Dari dua kota Indeks Harga Konsumen (IHK) di NTB, Kota Bima mencatat inflasi tertinggi sebesar 4,82 persen. Sementara itu, Kota Mataram mengalami inflasi terendah sebesar 3,69 persen.
Kepala Badan Pusat Statistik (BPS) Provinsi NTB, Wahyudin menjelaskan, inflasi y–on–y tersebut terjadi akibat kenaikan harga pada sembilan dari sebelas kelompok pengeluaran.
Tekanan inflasi paling besar berasal dari kelompok perumahan, air, listrik, dan bahan bakar rumah tangga yang meningkat 13,40 persen.
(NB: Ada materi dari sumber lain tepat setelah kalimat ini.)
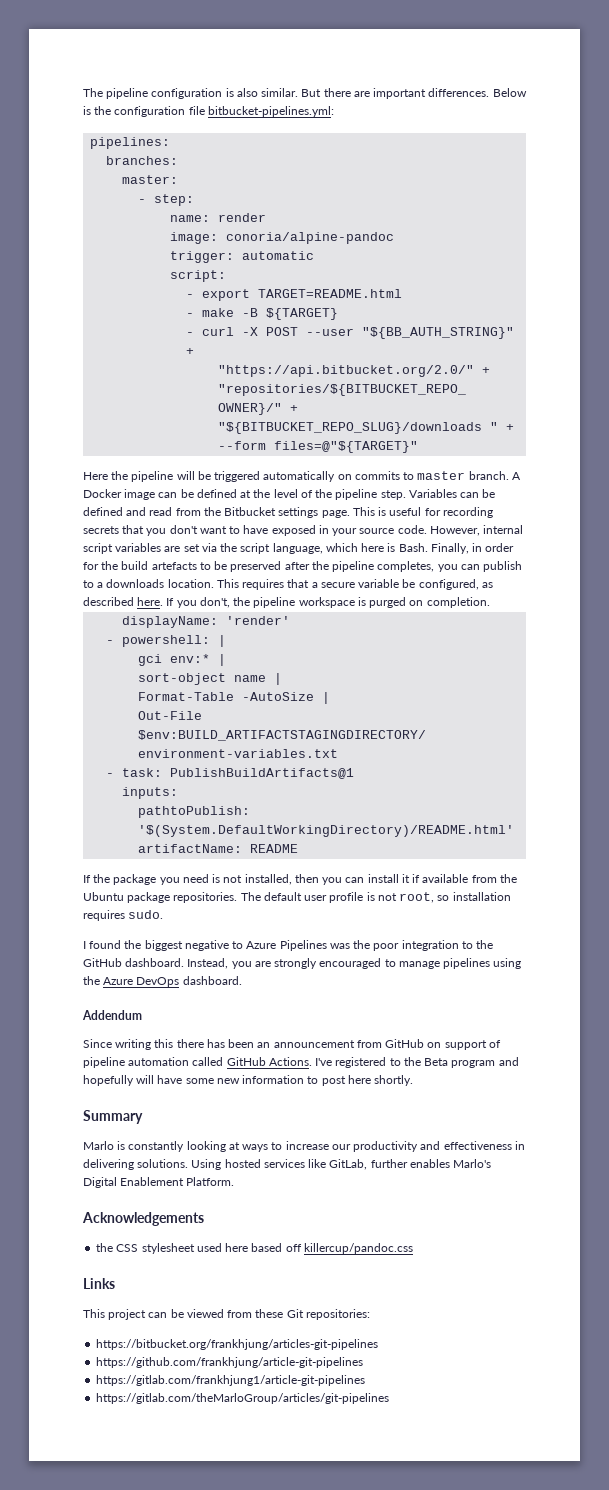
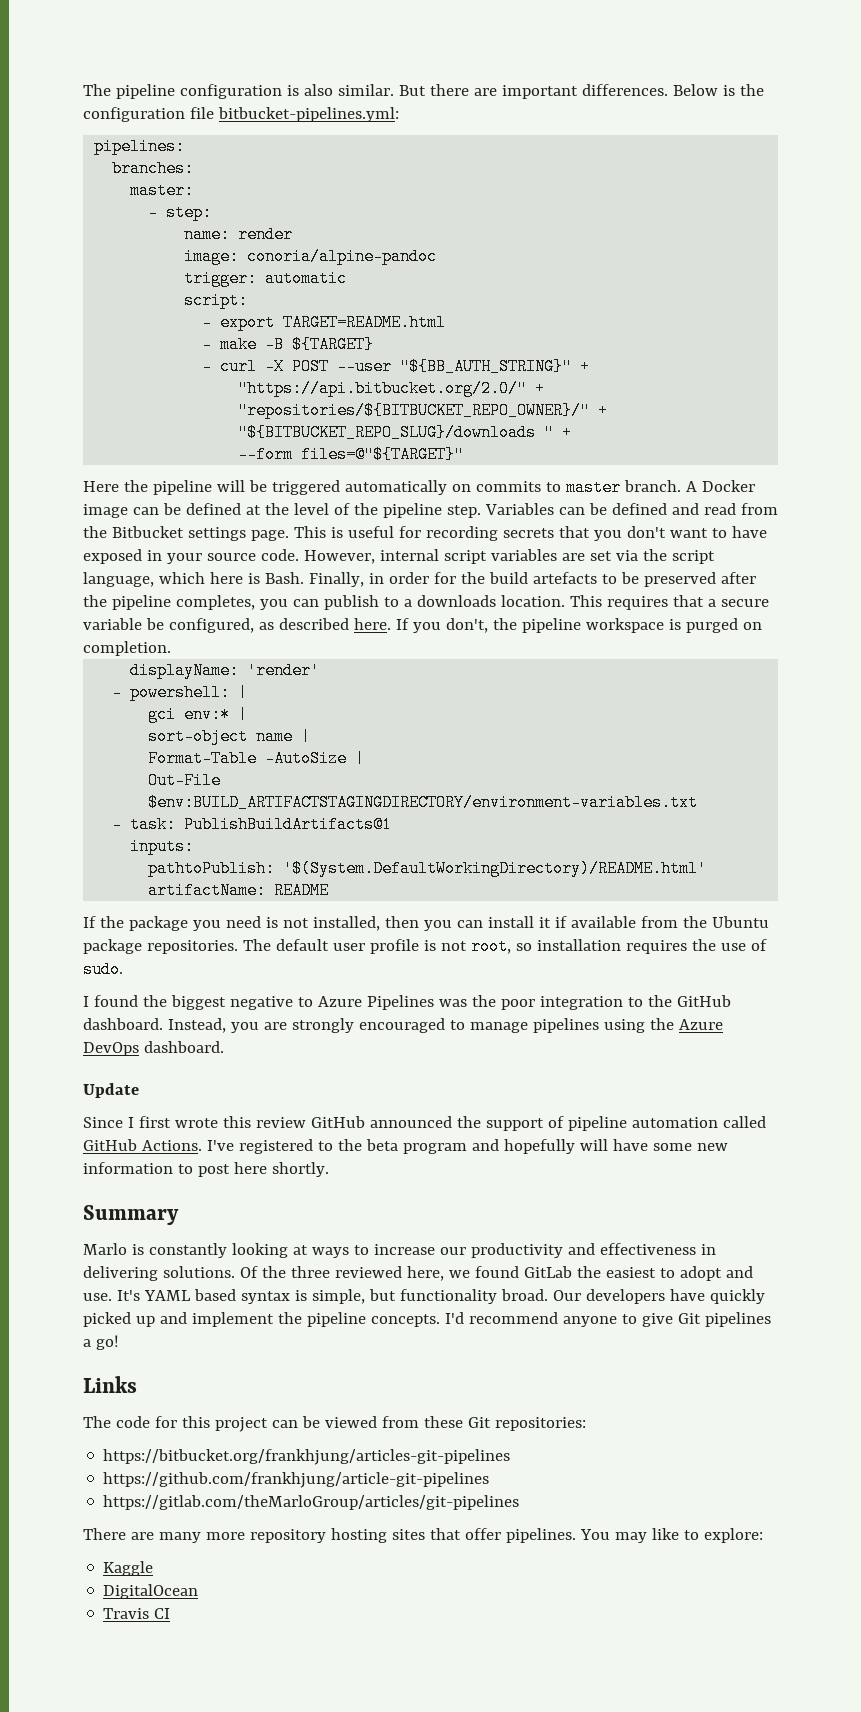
- The default user profile is not root, so installation requires sudo.
+ The default user profile is not root, so installation requires the use of sudo.
- Addendum
+ Update
- Since writing this there has been an announcement from GitHub on support of pipeline automation called GitHub Actions.
+ Since I first wrote this review GitHub announced the support of pipeline automation called GitHub Actions.
- I've registered to the Beta program and hopefully will have some new information to post here shortly.
+ I've registered to the beta program and hopefully will have some new information to post here shortly.
- Using hosted services like GitLab, further enables Marlo's Digital Enablement Platform.
- Acknowledgements
- the CSS stylesheet used here based off killercup/pandoc.css
+ Of the three reviewed here, we found GitLab the easiest to adopt and use. It's YAML based syntax is simple, but functionality broad. Our developers have quickly picked up and implement the pipeline concepts. I'd recommend anyone to give Git pipelines a go!
  Links
- This project can be viewed from these Git repositories:
+ The code for this project can be viewed from these Git repositories:
- https://gitlab.com/frankhjung1/article-git-pipelines
  https://gitlab.com/theMarloGroup/articles/git-pipelines
+ There are many more repository hosting sites that offer pipelines. You may like to explore:
+ Kaggle
+ DigitalOcean
+ Travis CI

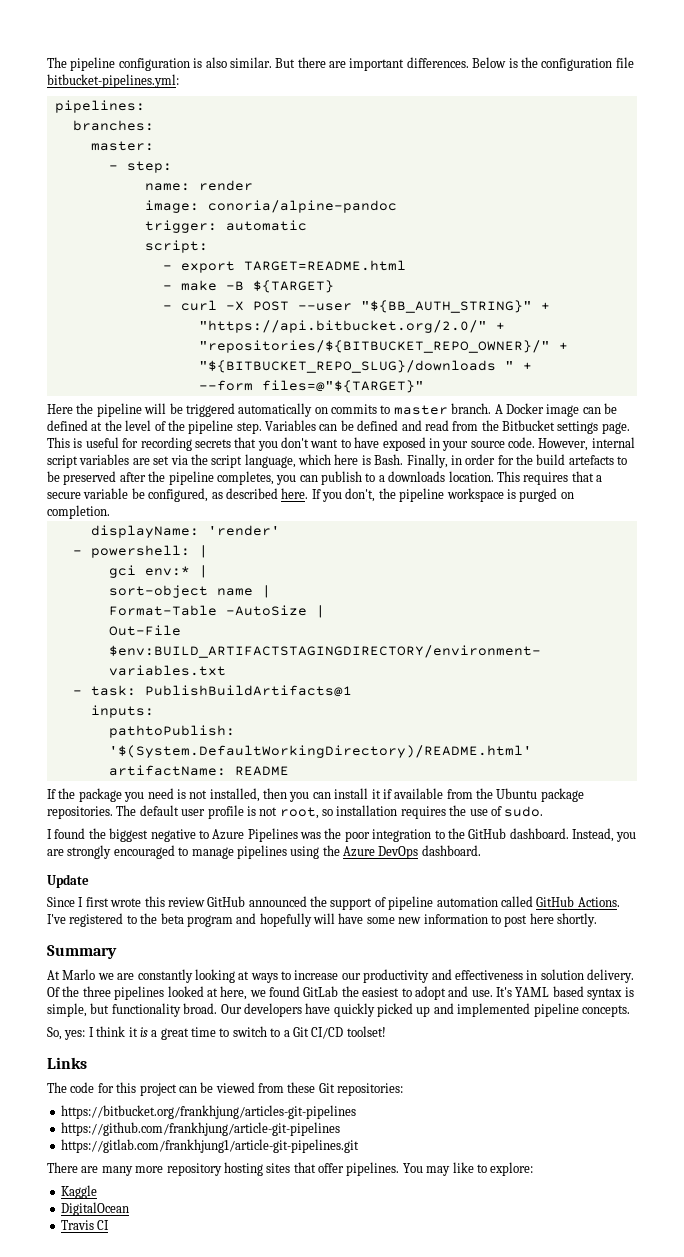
- Marlo is constantly looking at ways to increase our productivity and effectiveness in delivering solutions.
+ At Marlo we are constantly looking at ways to increase our productivity and effectiveness in solution delivery.
- Of the three reviewed here, we found GitLab the easiest to adopt and use.
+ Of the three pipelines looked at here, we found GitLab the easiest to adopt and use.
- Our developers have quickly picked up and implement the pipeline concepts. I'd recommend anyone to give Git pipelines a go!
+ Our developers have quickly picked up and implemented pipeline concepts.
+ So, yes: I think it is a great time to switch to a Git CI/CD toolset!
- https://gitlab.com/theMarloGroup/articles/git-pipelines
+ https://gitlab.com/frankhjung1/article-git-pipelines.git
Serta, kelompok perawatan pribadi dan jasa lainnya yang melonjak 19,83 persen.
“Pendorong utama inflasi Januari 2026 adalah kenaikan harga emas perhiasan yang masih mengikuti tren kenaikan harga emas dunia. Selain itu, inflasi juga dipicu oleh naiknya harga sejumlah komoditas perikanan seperti ikan layang, bandeng, dan teri,” ujar Wahyudin dalam rilis Berita Statistik, Senin, 2 Februari 2026.
Ia menambahkan, kenaikan harga ikan dipengaruhi oleh terbatasnya pasokan akibat cuaca yang kurang kondusif, sehingga aktivitas penangkapan terganggu. Curah hujan yang masih tinggi juga berdampak pada produksi ikan bandeng.